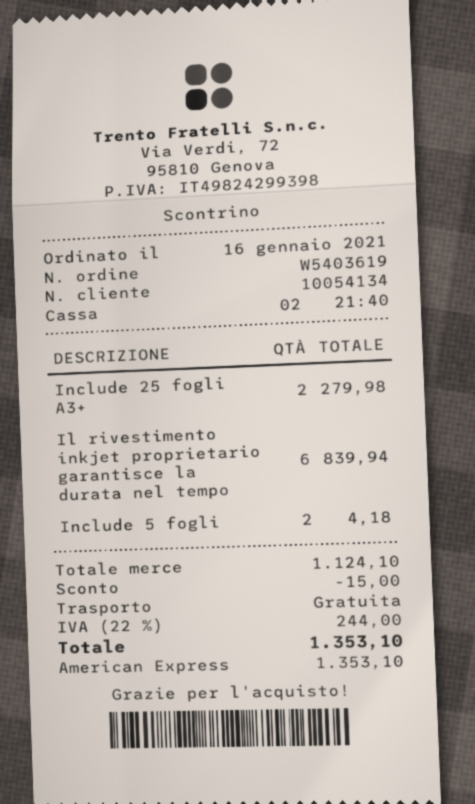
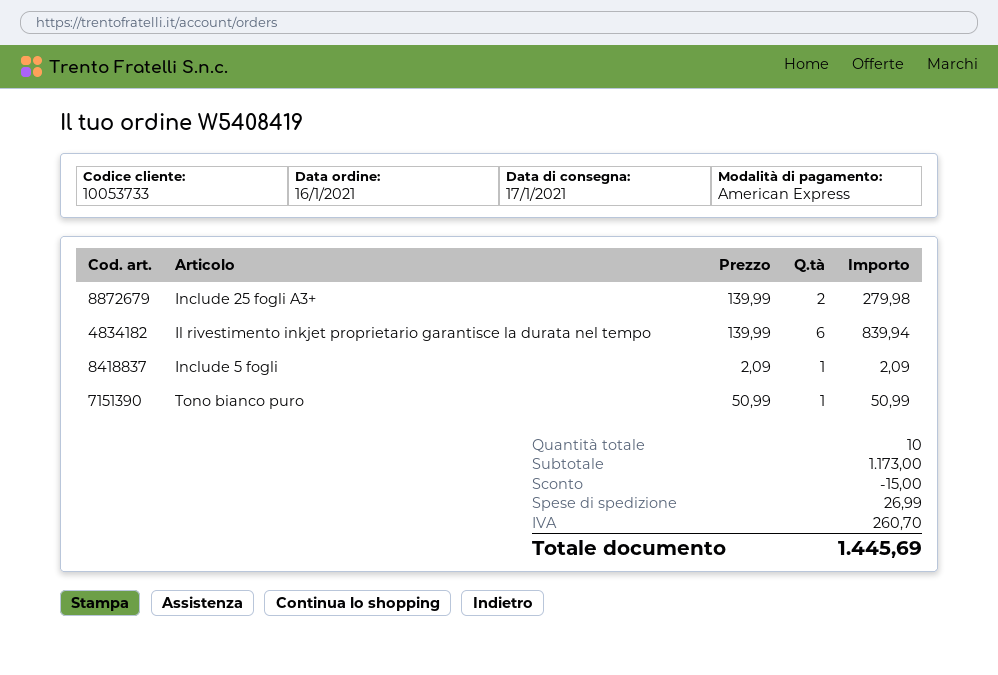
order number: W5403619 -> W5408419
customer number: 10054134 -> 10053733
Include 5 fogli: 2 for 4.18 -> 1 for 2.09
Tono bianco puro: none -> 1 for 50.99
subtotal: 1124.10 -> 1173.00
shipping: 0.00 -> 26.99
tax: 244.00 -> 260.70
total: 1353.10 -> 1445.69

--

# What to do
Answer with nothing but the count of lines in the entries that hold the word "number".

# Result for this exercise
2